= TASK INPUTS =
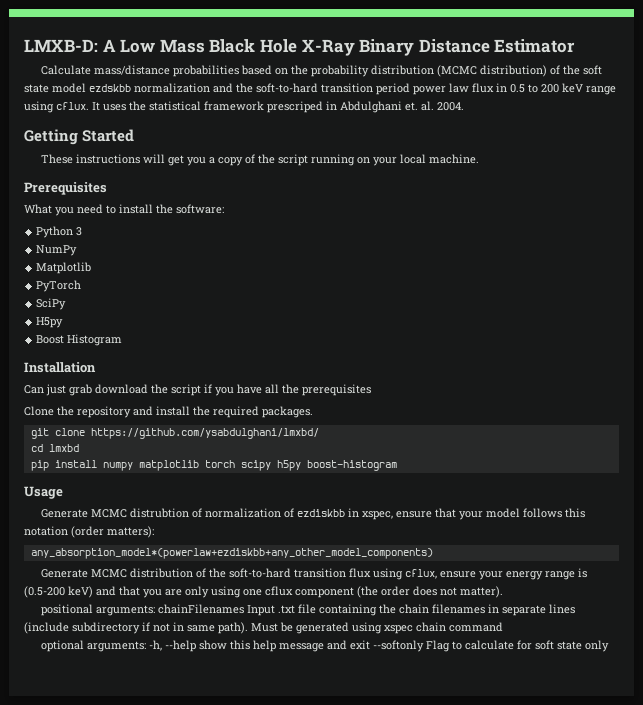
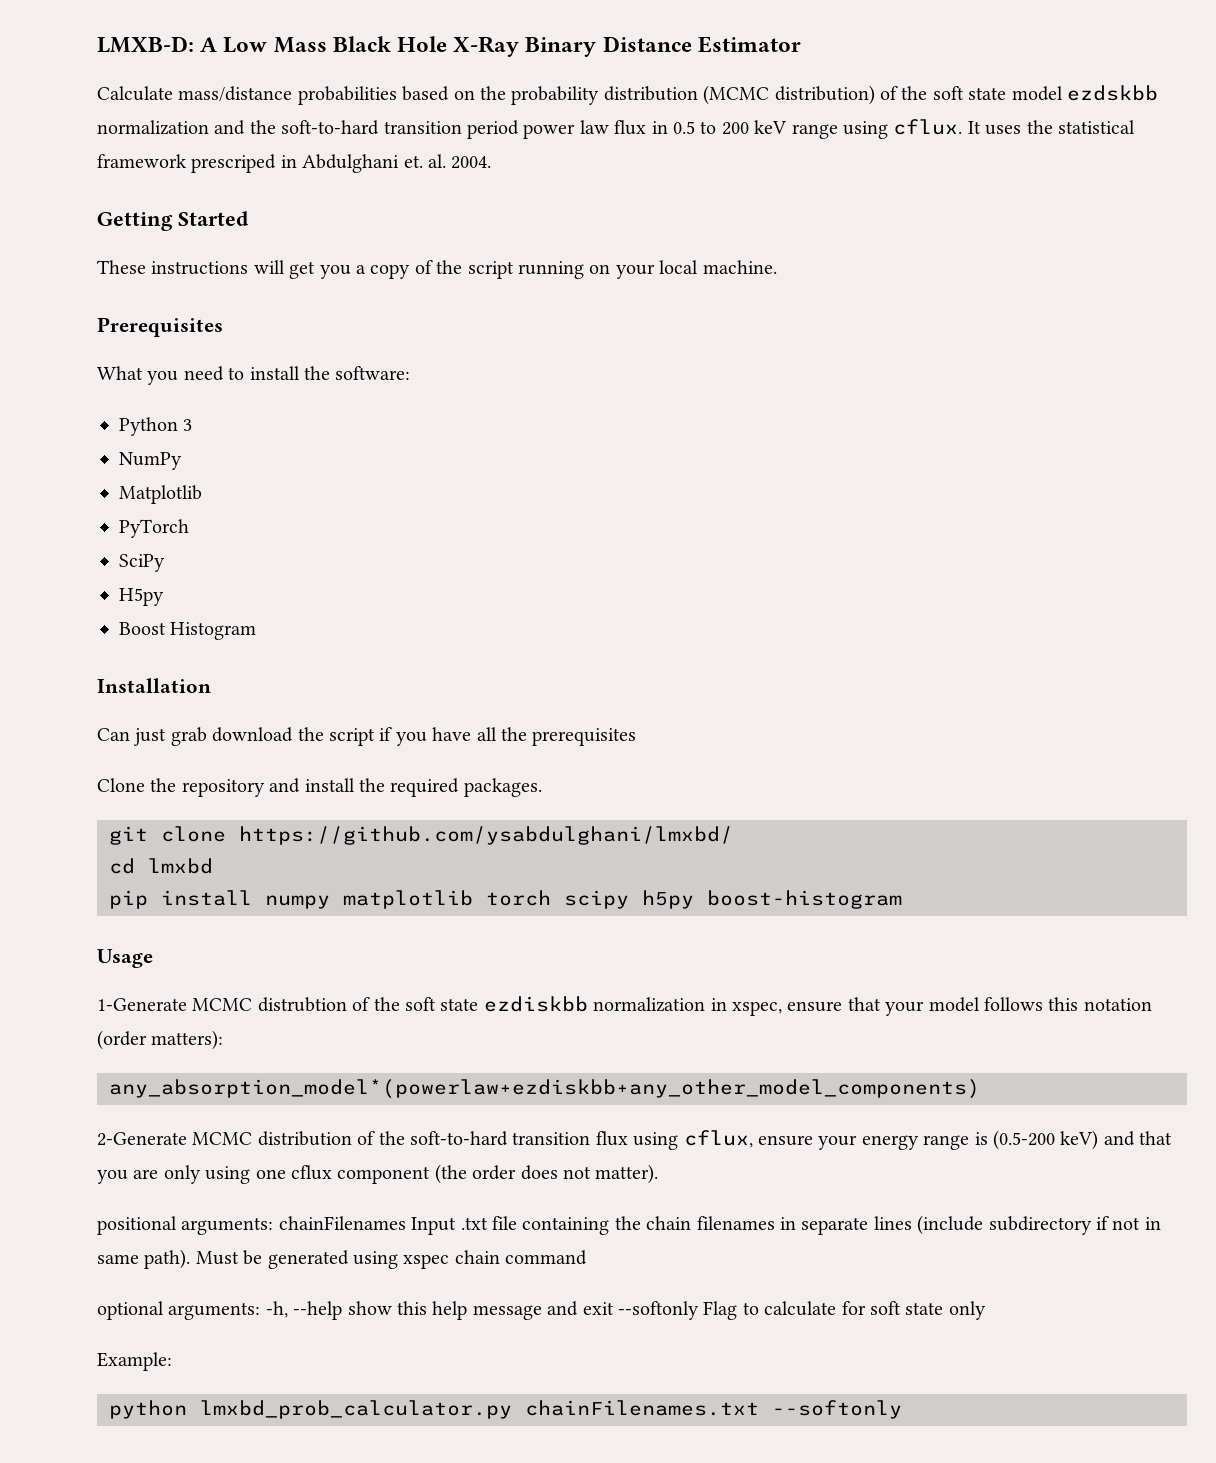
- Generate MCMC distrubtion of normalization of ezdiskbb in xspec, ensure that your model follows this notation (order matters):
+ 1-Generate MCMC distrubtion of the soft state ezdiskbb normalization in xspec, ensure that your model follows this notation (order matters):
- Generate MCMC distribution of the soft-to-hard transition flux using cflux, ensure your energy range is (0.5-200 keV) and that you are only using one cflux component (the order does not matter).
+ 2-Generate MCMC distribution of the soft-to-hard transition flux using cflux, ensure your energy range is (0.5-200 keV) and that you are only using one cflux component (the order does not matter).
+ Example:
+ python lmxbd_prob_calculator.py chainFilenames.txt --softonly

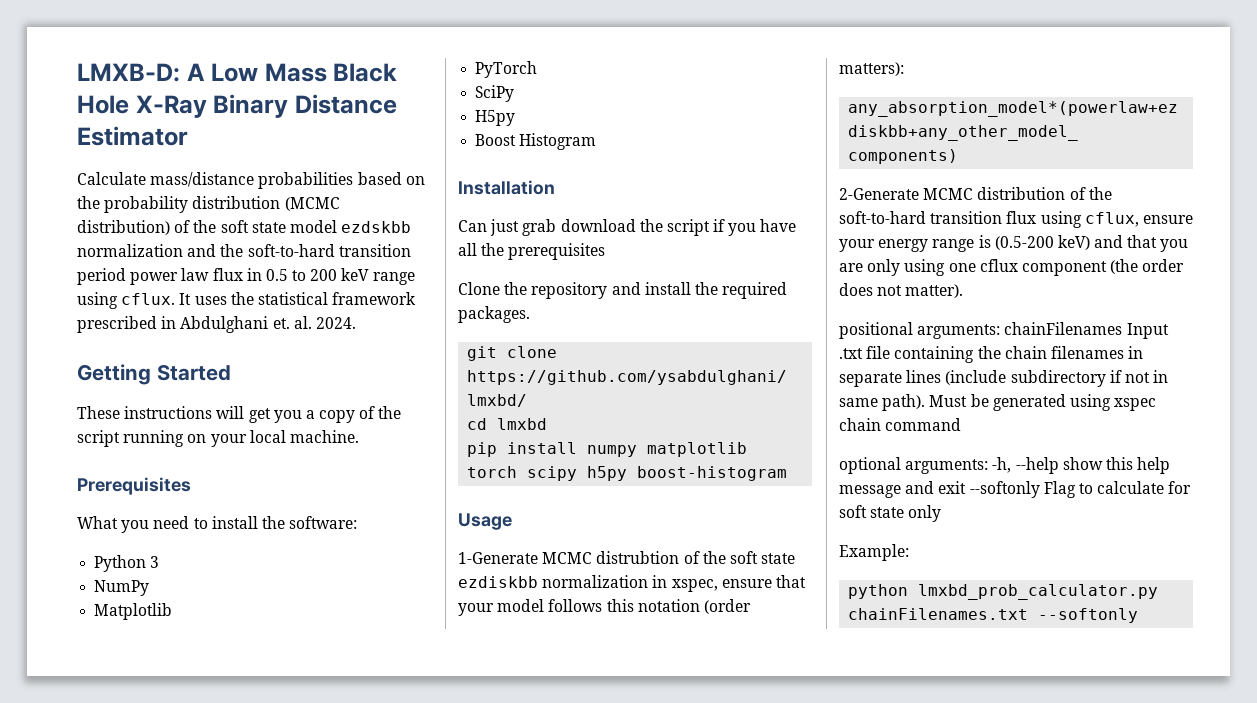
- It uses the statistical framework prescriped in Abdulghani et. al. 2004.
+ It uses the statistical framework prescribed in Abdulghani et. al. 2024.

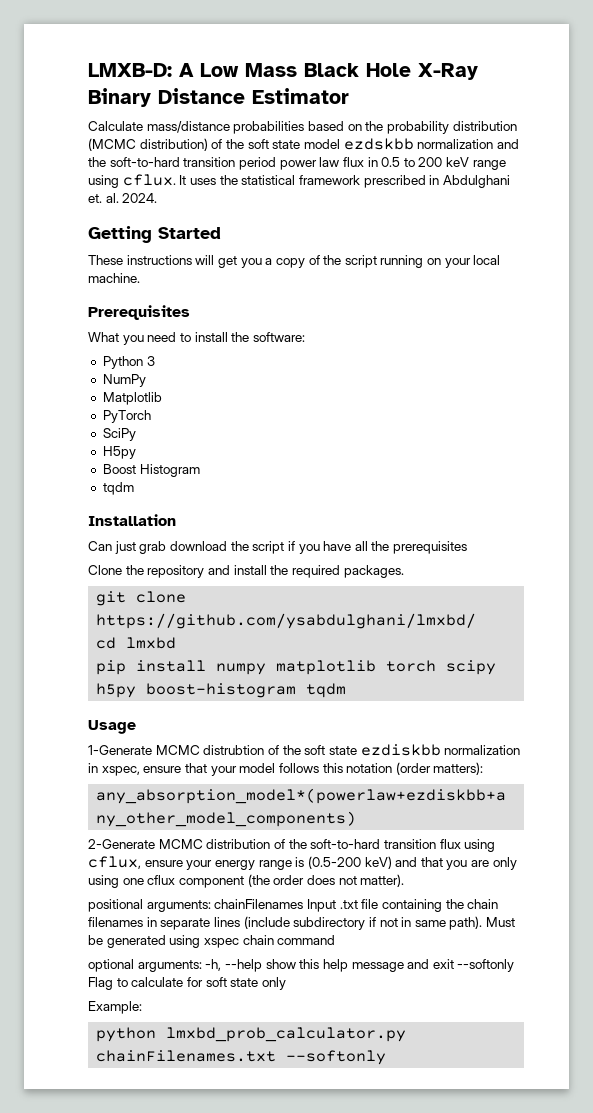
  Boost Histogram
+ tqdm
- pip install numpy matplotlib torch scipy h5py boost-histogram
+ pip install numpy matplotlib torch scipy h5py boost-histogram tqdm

---

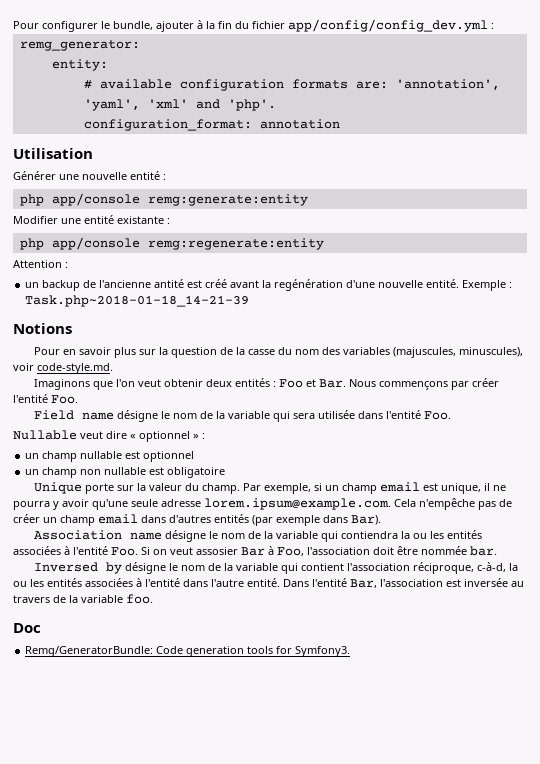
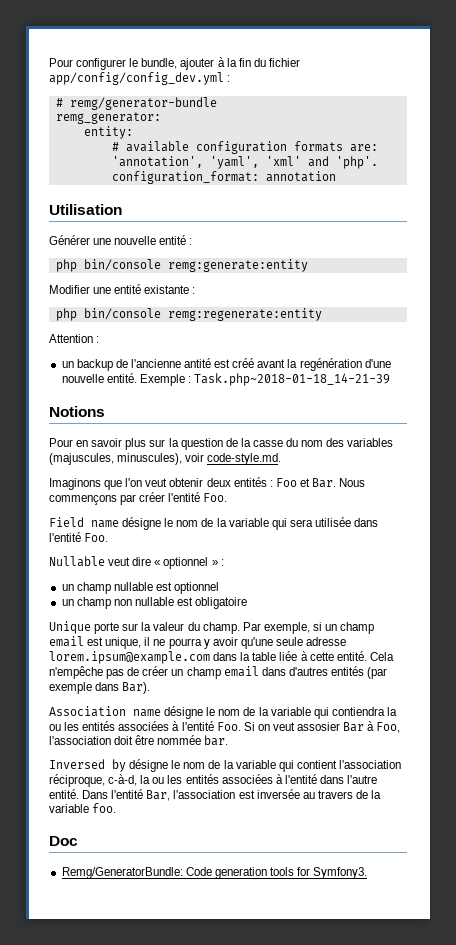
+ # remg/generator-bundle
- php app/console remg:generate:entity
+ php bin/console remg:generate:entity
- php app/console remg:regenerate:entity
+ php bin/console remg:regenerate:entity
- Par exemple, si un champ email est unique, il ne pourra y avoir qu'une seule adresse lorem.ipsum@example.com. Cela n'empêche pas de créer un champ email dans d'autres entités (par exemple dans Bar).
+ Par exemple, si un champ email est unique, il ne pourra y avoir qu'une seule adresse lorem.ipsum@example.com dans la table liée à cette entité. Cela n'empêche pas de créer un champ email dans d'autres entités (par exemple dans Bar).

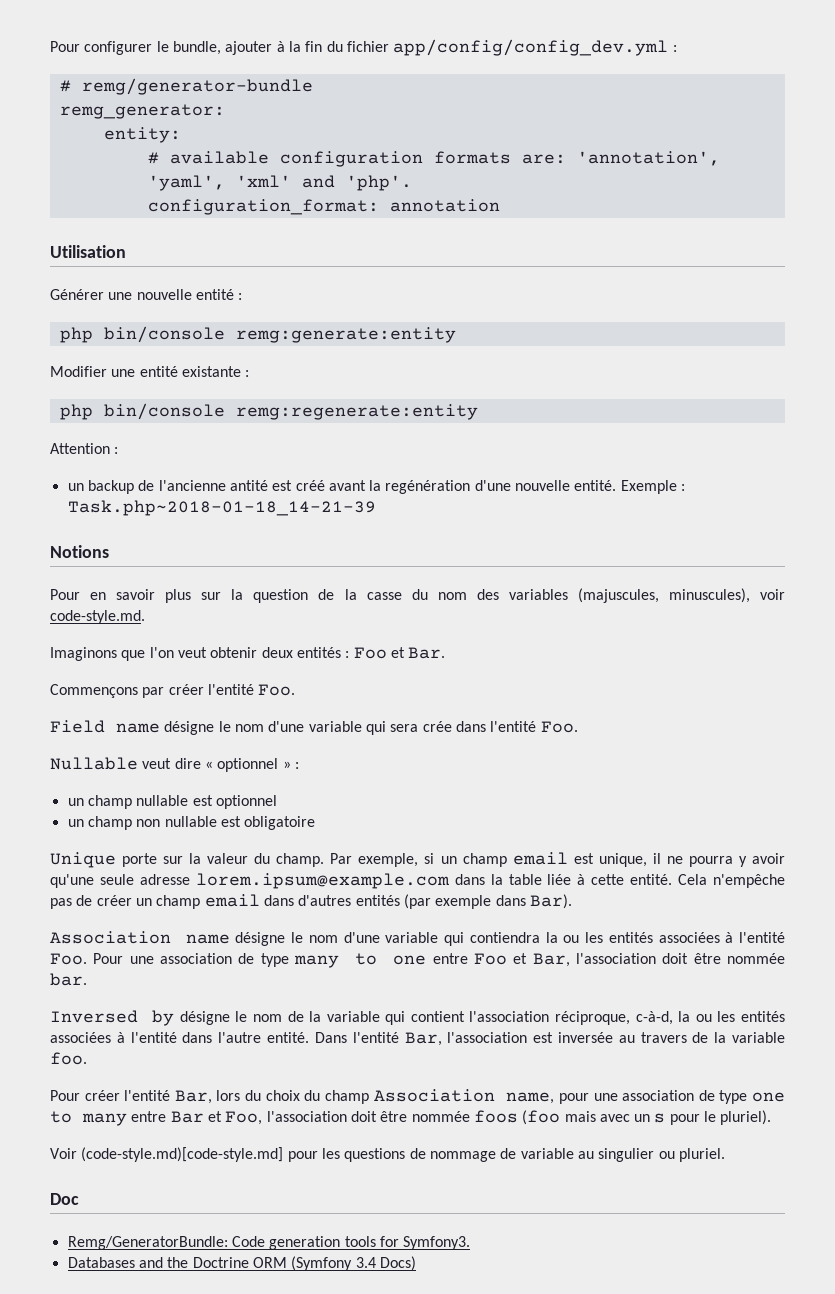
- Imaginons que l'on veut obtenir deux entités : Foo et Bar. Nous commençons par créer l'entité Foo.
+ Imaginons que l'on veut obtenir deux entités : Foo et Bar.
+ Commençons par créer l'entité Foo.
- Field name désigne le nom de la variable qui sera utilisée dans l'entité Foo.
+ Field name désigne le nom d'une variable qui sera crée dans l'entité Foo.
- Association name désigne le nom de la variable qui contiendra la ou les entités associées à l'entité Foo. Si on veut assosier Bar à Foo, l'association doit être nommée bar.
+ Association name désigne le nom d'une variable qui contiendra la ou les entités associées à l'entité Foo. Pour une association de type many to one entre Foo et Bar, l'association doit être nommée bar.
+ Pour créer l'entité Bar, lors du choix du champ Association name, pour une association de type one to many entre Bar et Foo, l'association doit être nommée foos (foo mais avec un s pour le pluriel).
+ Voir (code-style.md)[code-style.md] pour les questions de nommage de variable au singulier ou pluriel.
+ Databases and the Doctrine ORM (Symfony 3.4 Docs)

* * *

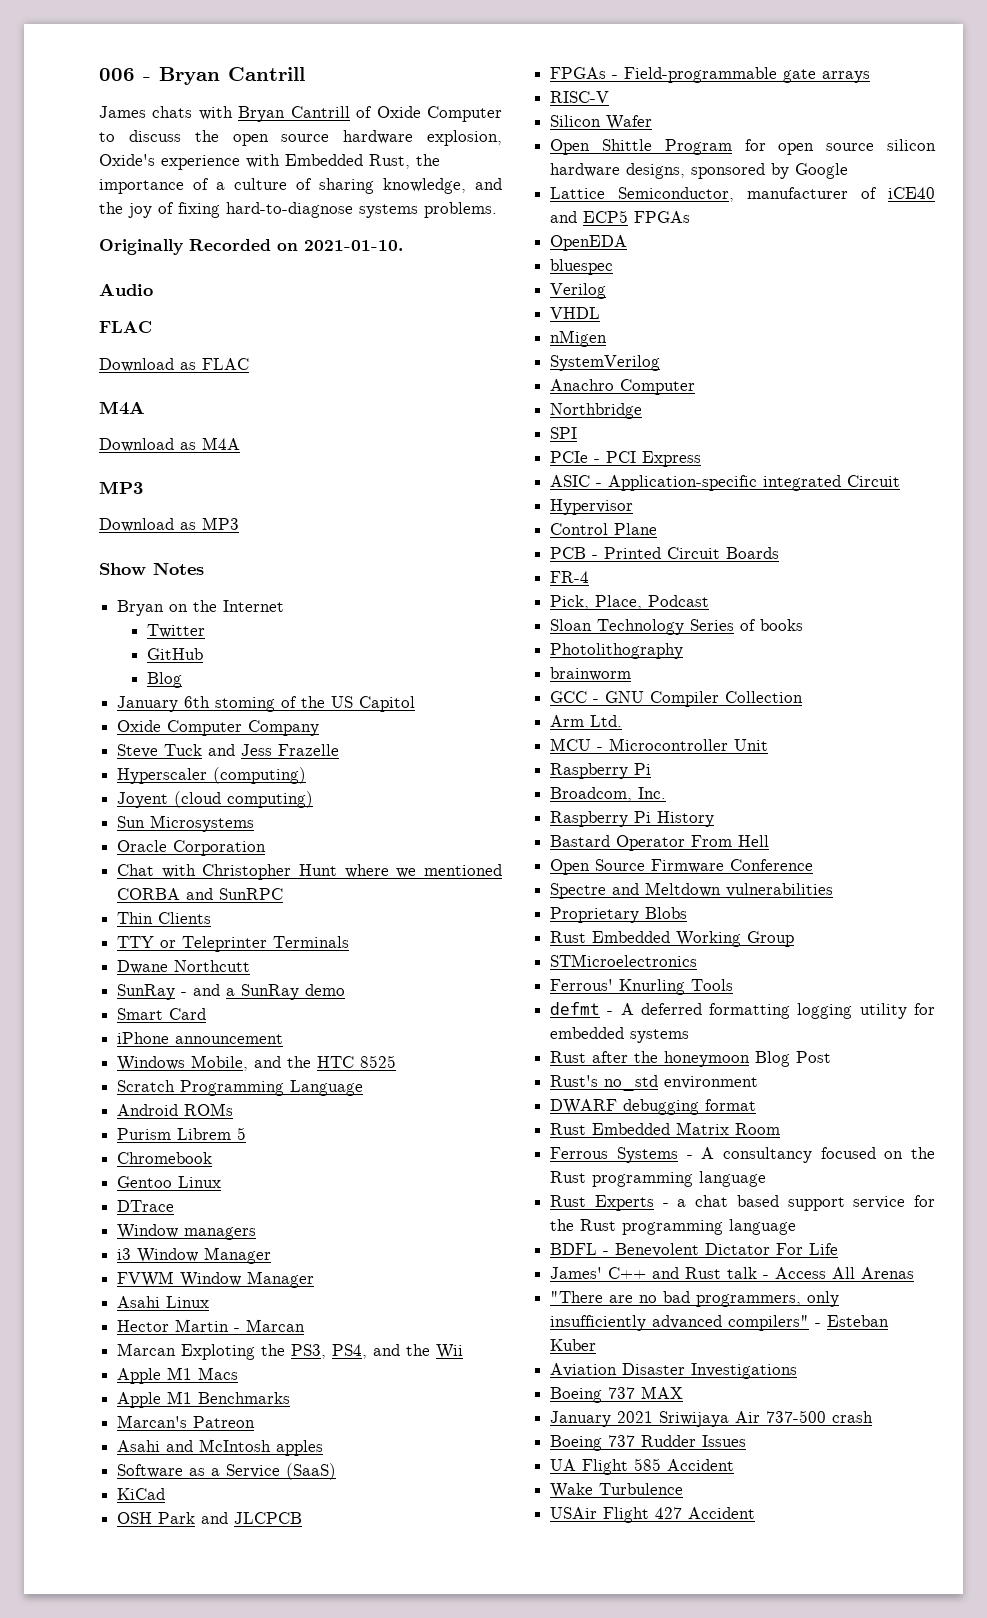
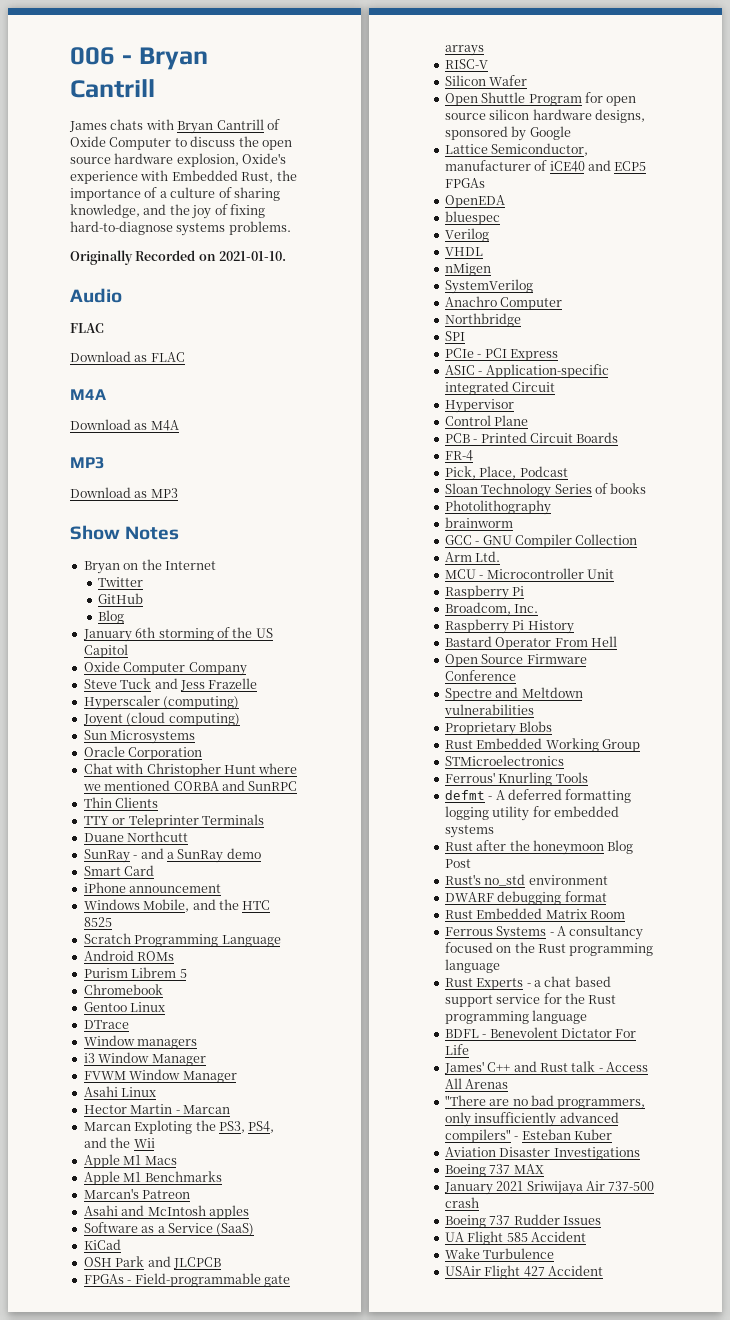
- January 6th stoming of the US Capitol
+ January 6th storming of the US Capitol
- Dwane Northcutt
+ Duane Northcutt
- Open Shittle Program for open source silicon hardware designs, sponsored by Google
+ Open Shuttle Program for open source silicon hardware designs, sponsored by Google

= TASK STATEMENT =
There is a line with "1-Generate MCMC distrubtion" and a line with "2-Generate MCMC distribution" above. Copy exactly those two lines and all lines between them, with nothing else.

= YOUR RESPONSE =
+ 1-Generate MCMC distrubtion of the soft state ezdiskbb normalization in xspec, ensure that your model follows this notation (order matters):
- Generate MCMC distribution of the soft-to-hard transition flux using cflux, ensure your energy range is (0.5-200 keV) and that you are only using one cflux component (the order does not matter).
+ 2-Generate MCMC distribution of the soft-to-hard transition flux using cflux, ensure your energy range is (0.5-200 keV) and that you are only using one cflux component (the order does not matter).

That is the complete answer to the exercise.